I looked up the reason for the red lights, since I can usually find a way to fix stuff. The consensus is that the GPU interface suffered a manufacturing problem due to lead-free solder where the BGA solder balls develop cracks over time. Sounds reasonable. The “fixes” seem to either be reballing the GPU (expensive) or a supposed reflow process that just overheats the GPU.
I tried this one first, since there wasn’t much to lose anyway. The theory is that you can reflow the BGA solder balls and restore electrical contact between the GPU and the PCB by just overheating the GPU. I am pretty skeptical that this is possible, as I don’t think a chip is capable of heating itself to the 320+ °F necessary for solder to melt and flow without damaging itself. Transistors tend to flow a lot of current when they get hot, which would likely damage the processor.

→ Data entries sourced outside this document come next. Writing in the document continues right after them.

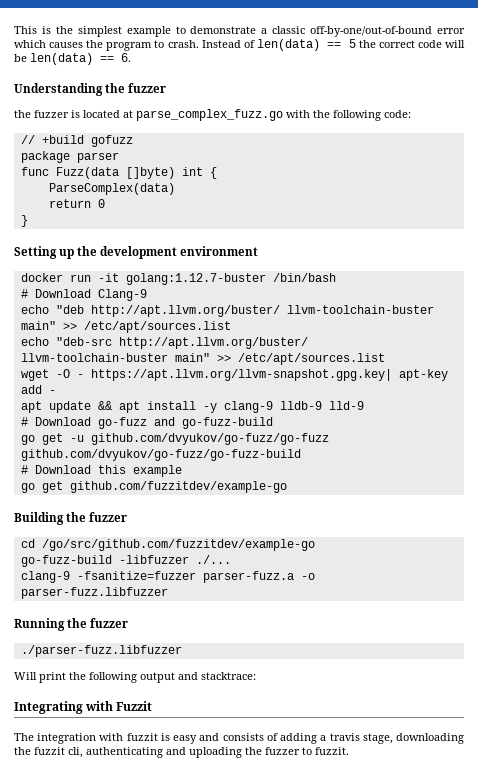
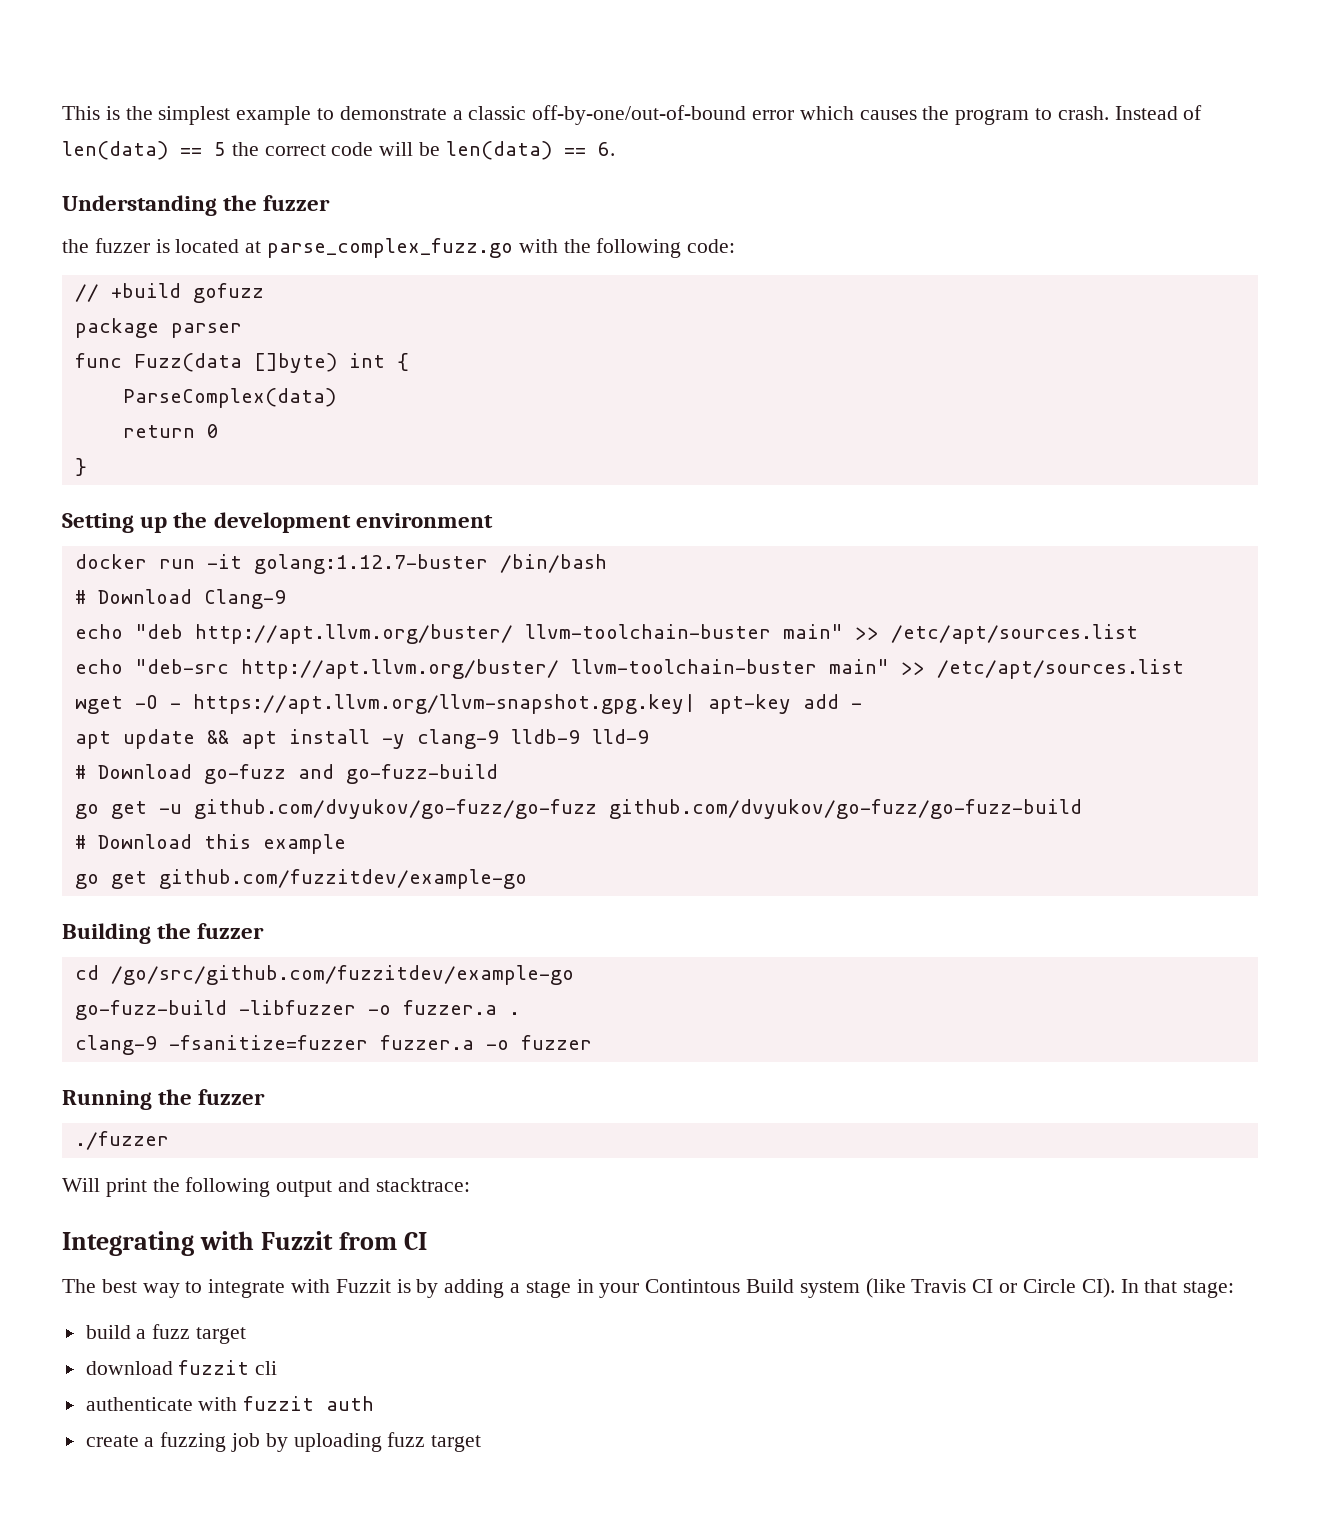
[195,555,231,564] ./... -> [367,1000,520,1015] -o fuzzer.a .
[202,571,315,583] [20,587,168,599] parser-fuzz.a -o parser-fuzz.libfuzzer -> [379,1035,592,1050] fuzzer.a -o fuzzer
[20,645,182,657] ./parser-fuzz.libfuzzer -> [74,1131,169,1150] ./fuzzer
(153, 706) none -> [339,1232,428,1250] from CI
[37,733,464,744] [14,747,349,758] integration with fuzzit is easy and consists of adding a travis stage, downloading the fuzzit cli, authenticating and uploading the fuzzer to fuzzit. -> [101,1278,1235,1298] [85,1324,247,1344] [85,1360,278,1375] [85,1396,375,1411] [85,1432,482,1452] best way to integrate with Fuzzit is by adding a stage in your Contintous Build system (like Travis CI or Circle CI). In that stage: // build a fuzz target // download fuzzit cli // authenticate with fuzzit auth // create a fuzzing job by uploading fuzz target

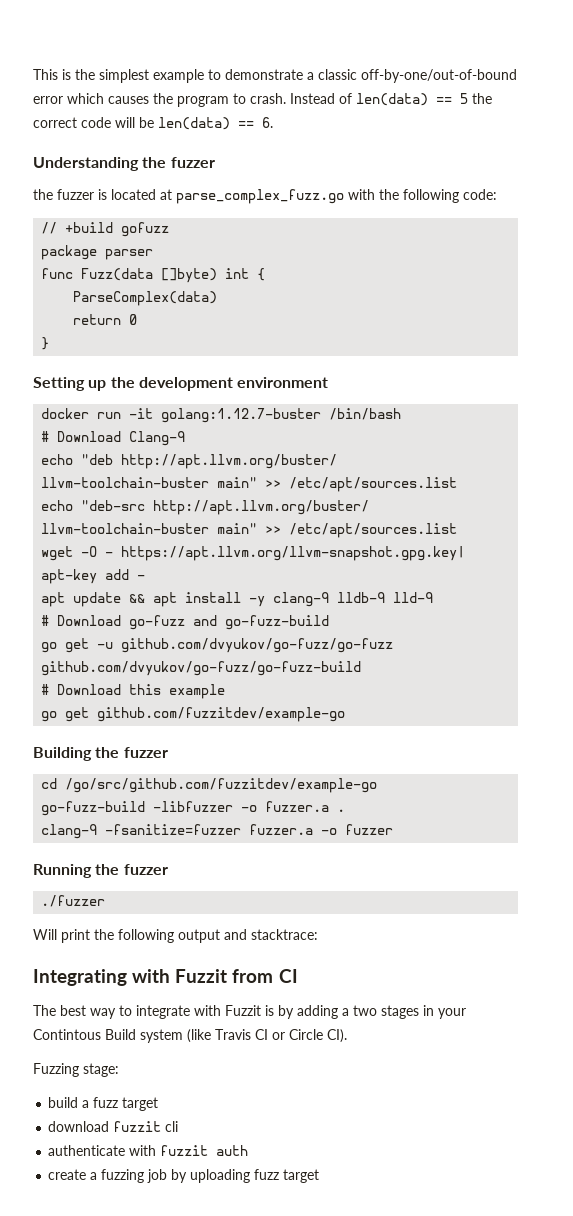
[525,1281,571,1298] stage -> [353,1005,419,1019] two stages
[1120,1279,1178,1293] In that -> [33,1063,79,1077] // Fuzzing

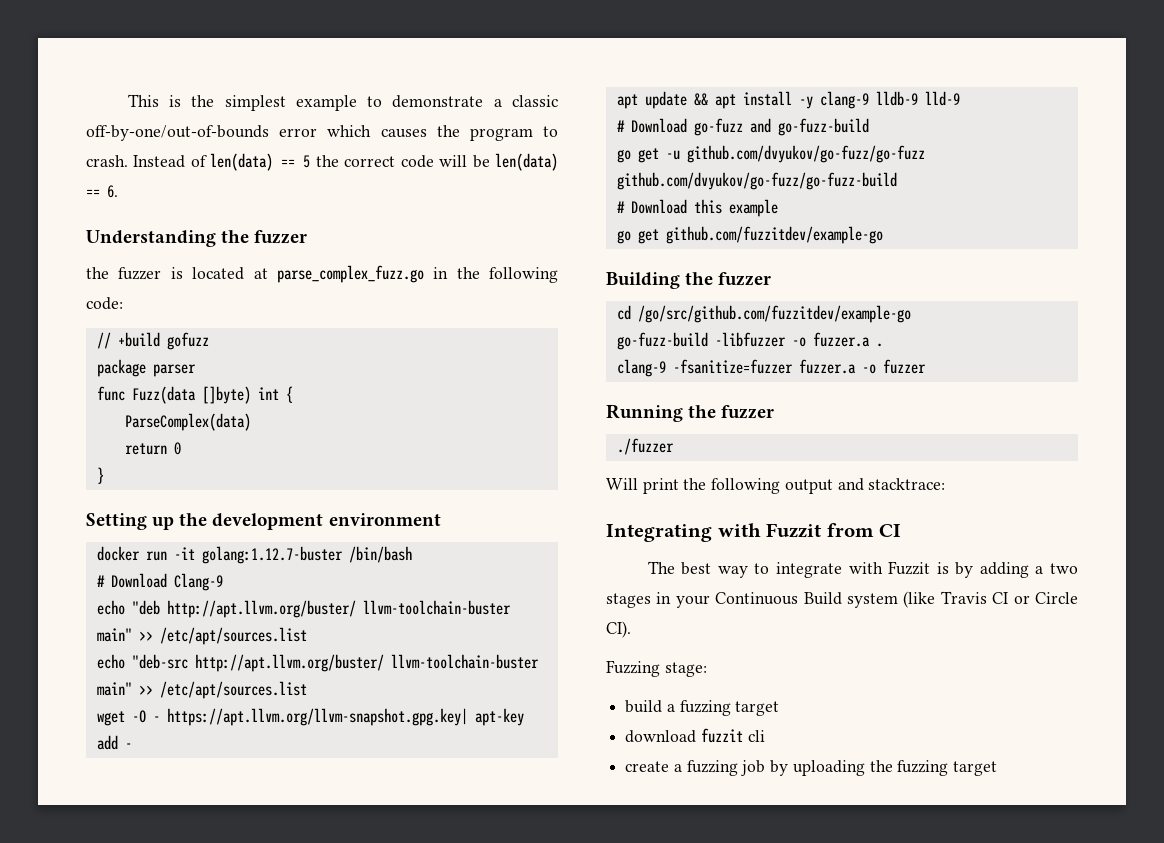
[361,69,517,83] off-by-one/out-of-bound -> [86,125,269,141] off-by-one/out-of-bounds
[348,189,375,200] with -> [433,267,449,279] in
[33,1029,101,1040] Contintous -> [715,592,799,605] Continuous
[93,1097,119,1108] fuzz -> [679,700,731,716] fuzzing
[48,1145,249,1156] // authenticate with fuzzit auth -> (765, 736) none
[254,1169,280,1180] fuzz -> [869,760,949,776] the fuzzing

At any rate, I tried it. It worked for a day. I wish I would have instrumented the GPU so I knew the peak temperature, but I forgot.
So then I tried to actually reflow the GPU. I tried 5% rosin no-clean flux, and saturated the GPU/PCB interface. I preheated the board to 300°F by setting it on a heated stir plate. I had a fine-gauge K-type thermocouple tucked just under the die so that I could measure the temperature. I heated the die with a hot-air station to 420°F over 2 minutes, and then increased to 450-475°F and held for about 30 seconds.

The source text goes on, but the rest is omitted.